=== Exercise instructions ===
All of the data that follows should be retyped exactly, please, except the pictures.
▬▬▬▬▬▬
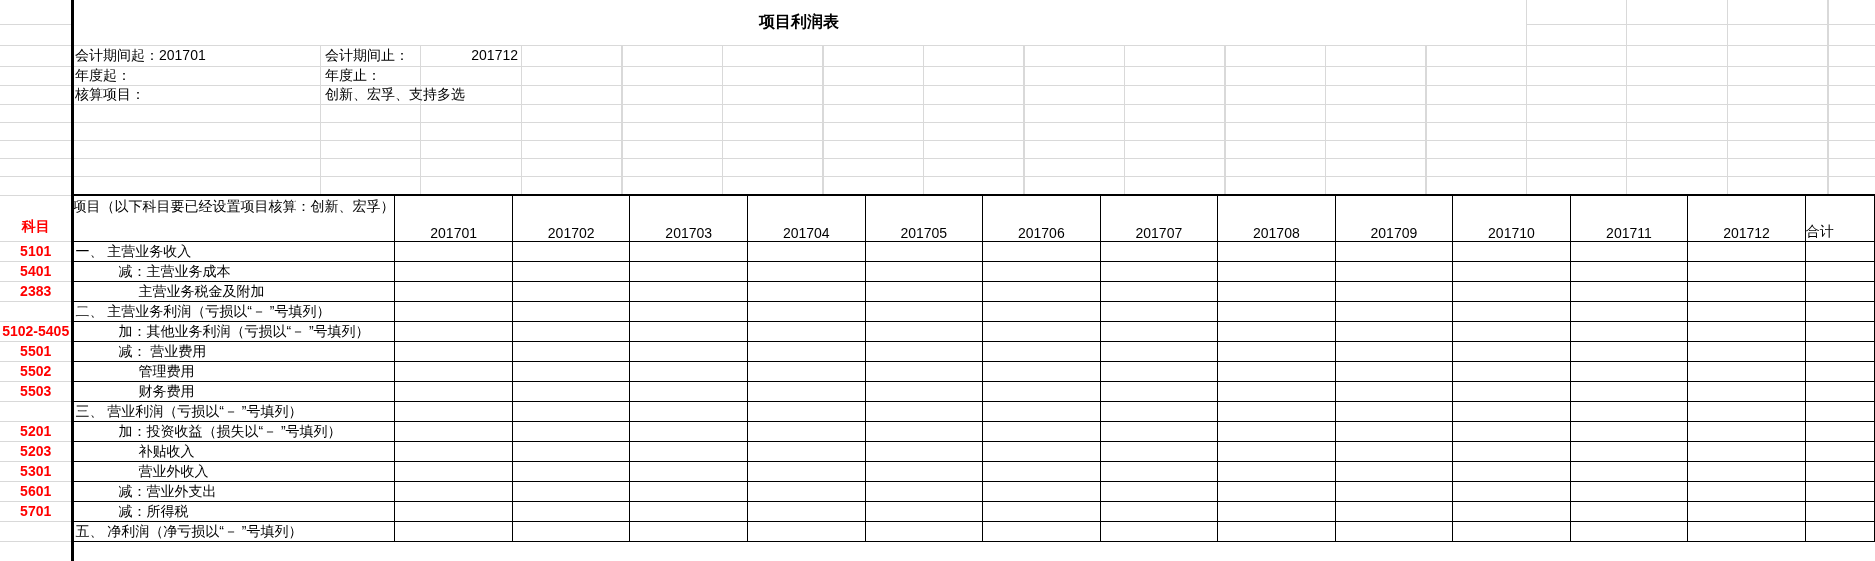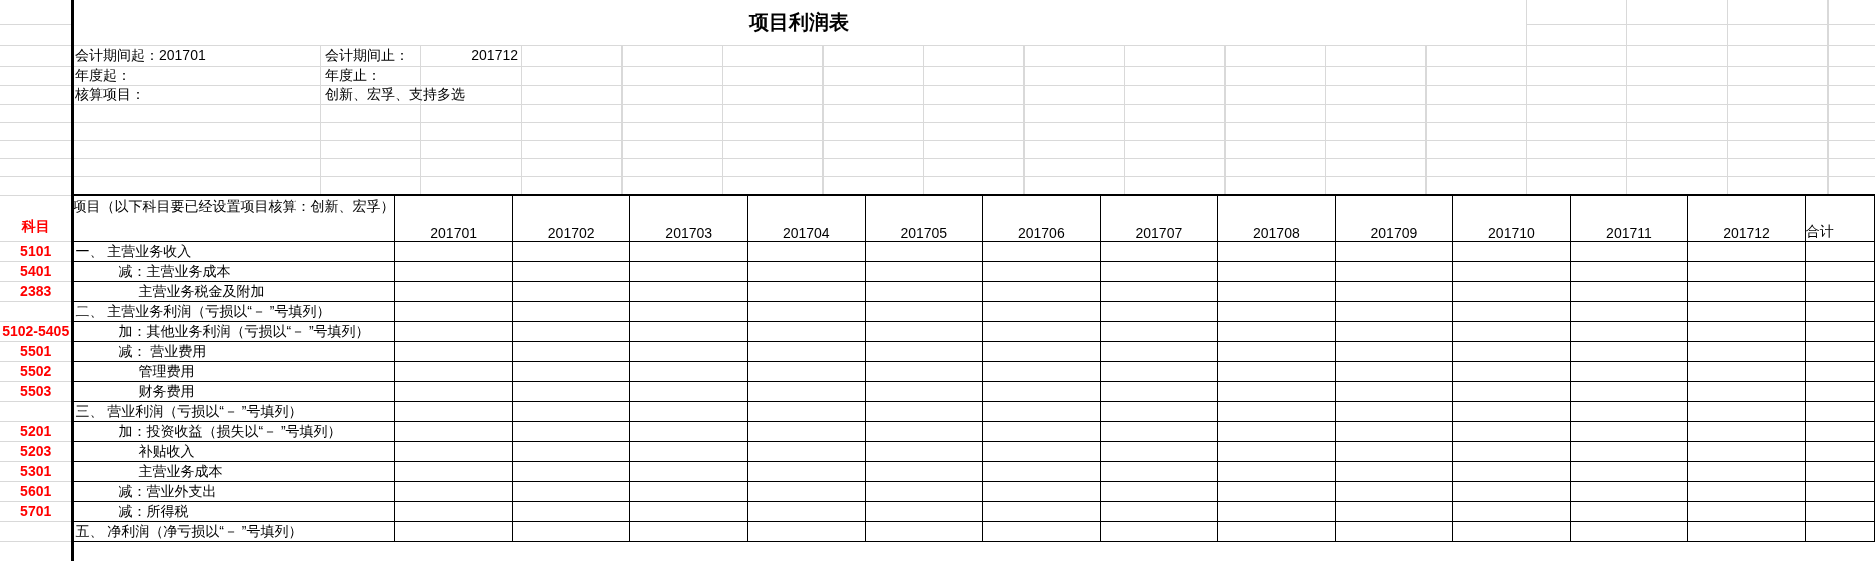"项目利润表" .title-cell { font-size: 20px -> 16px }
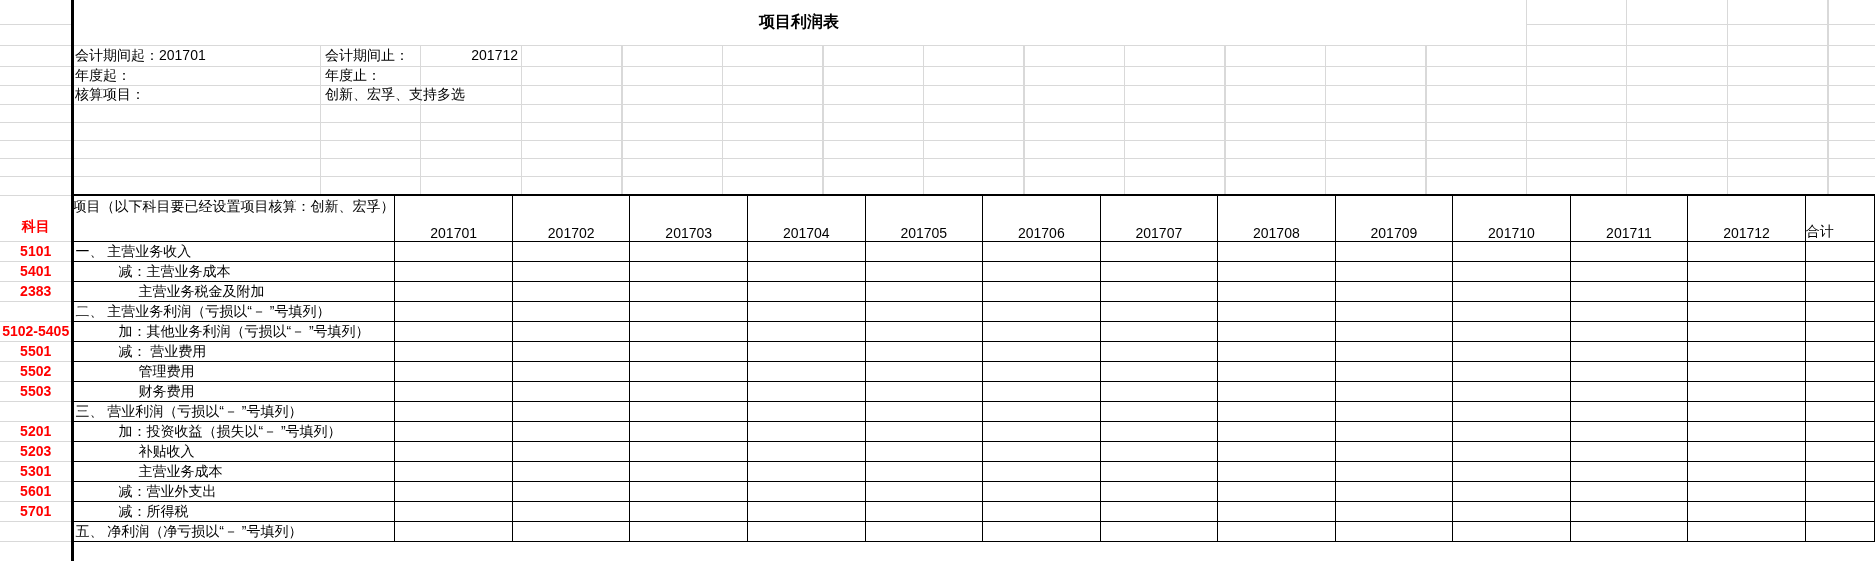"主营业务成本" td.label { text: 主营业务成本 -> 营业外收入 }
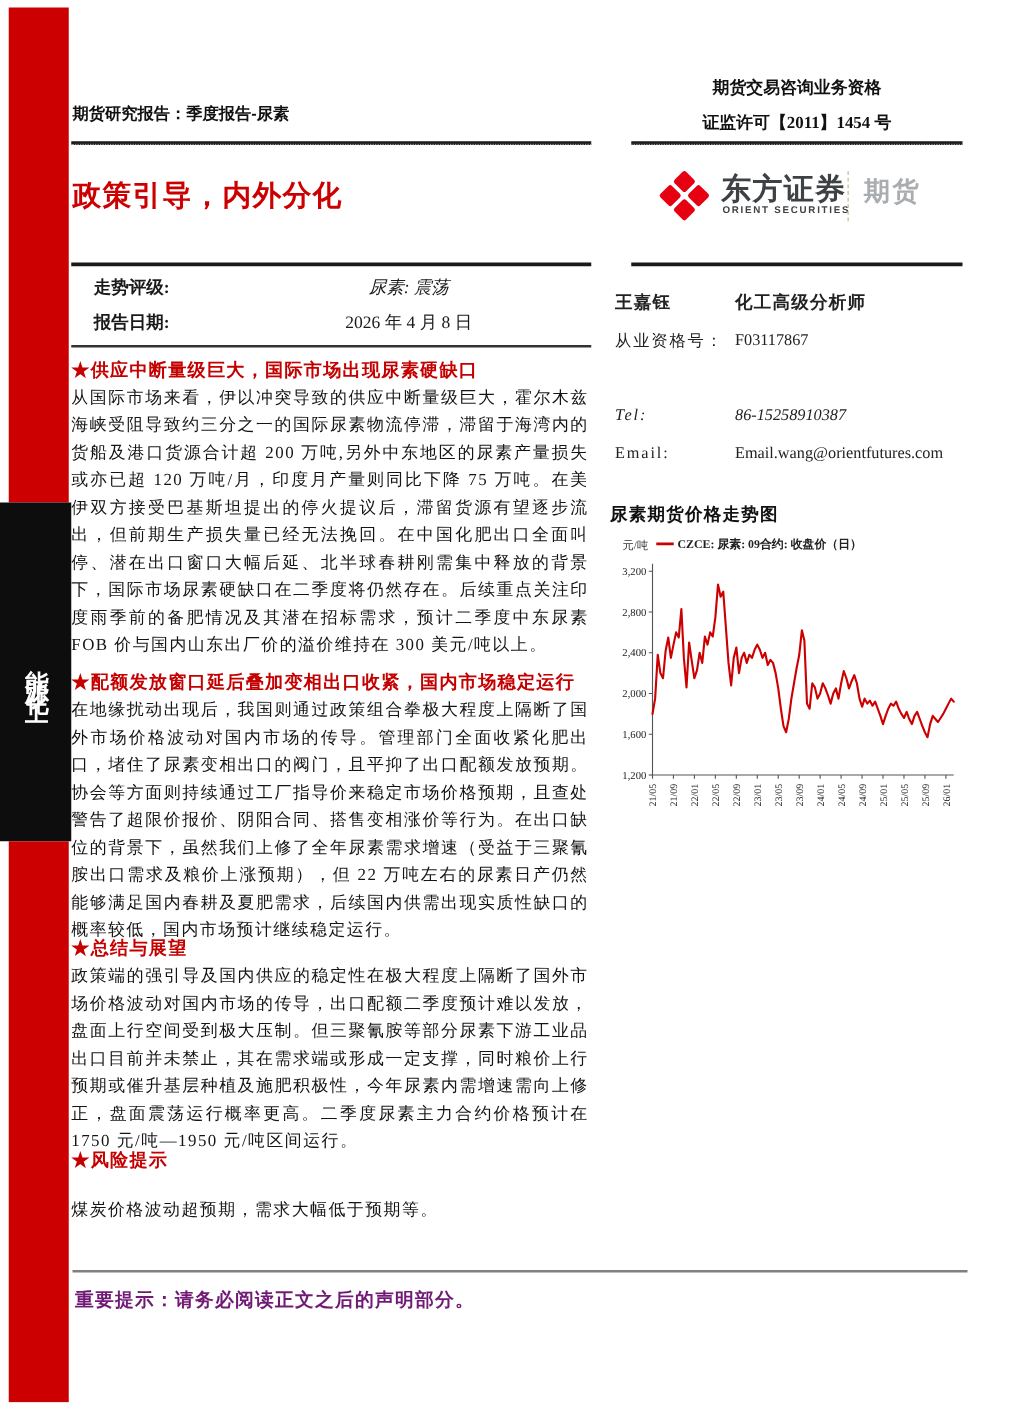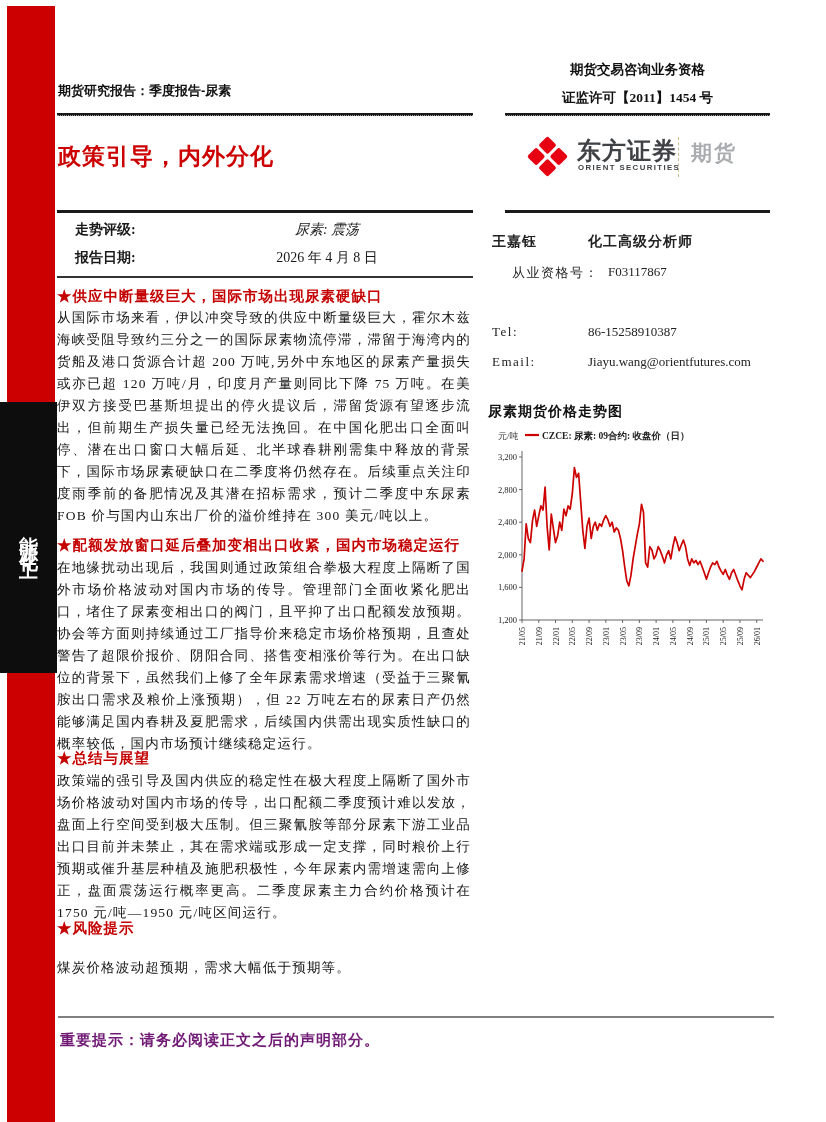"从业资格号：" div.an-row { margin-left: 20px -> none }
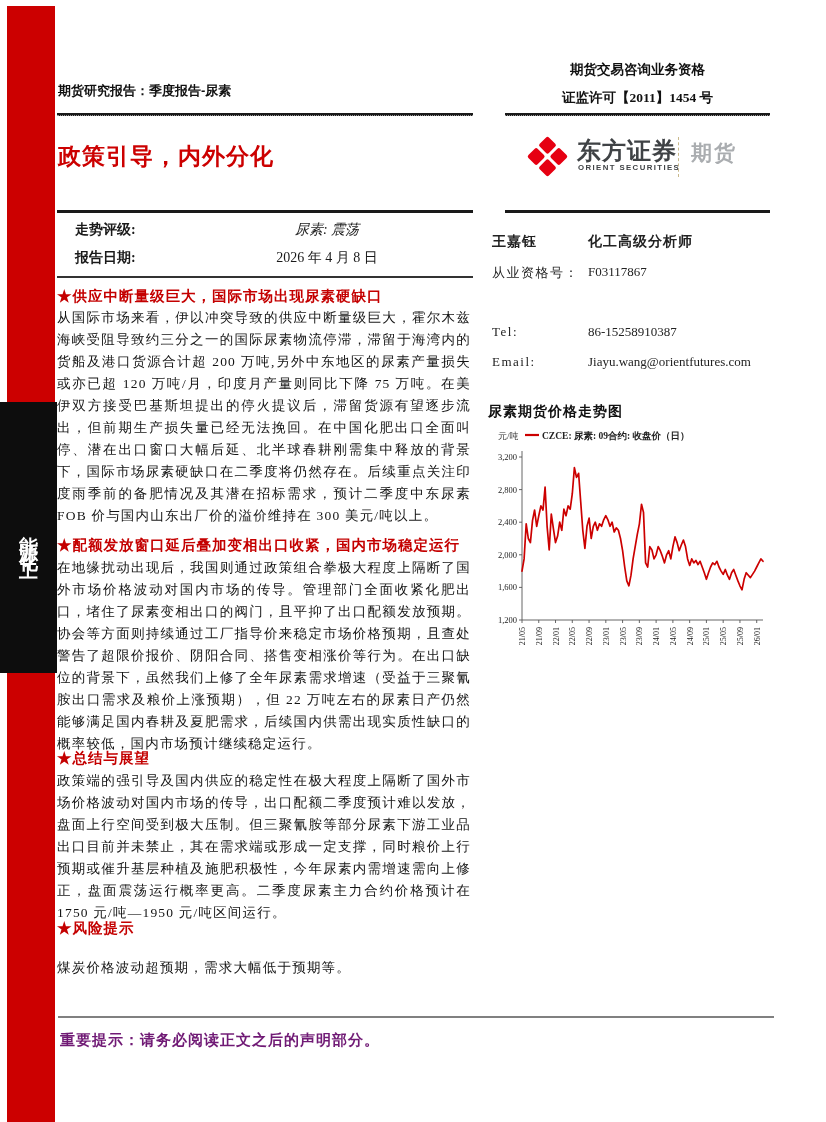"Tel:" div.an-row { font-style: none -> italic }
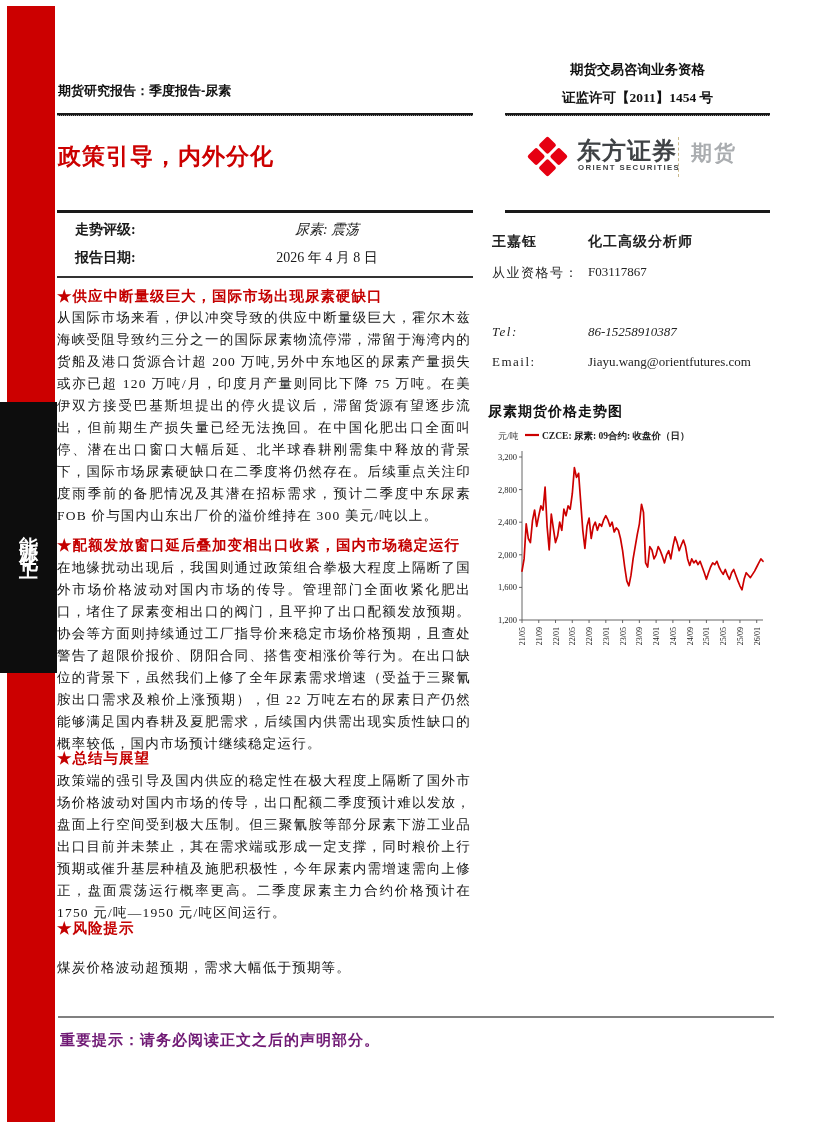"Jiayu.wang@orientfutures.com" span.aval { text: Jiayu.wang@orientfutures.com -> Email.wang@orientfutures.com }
▬▬▬▬▬▬
=== Task response ===
"项目利润表" .title-cell { font-size: 20px -> 16px }
"主营业务成本" td.label { text: 主营业务成本 -> 营业外收入 }
"从业资格号：" div.an-row { margin-left: 20px -> none }
"Tel:" div.an-row { font-style: none -> italic }
"Jiayu.wang@orientfutures.com" span.aval { text: Jiayu.wang@orientfutures.com -> Email.wang@orientfutures.com }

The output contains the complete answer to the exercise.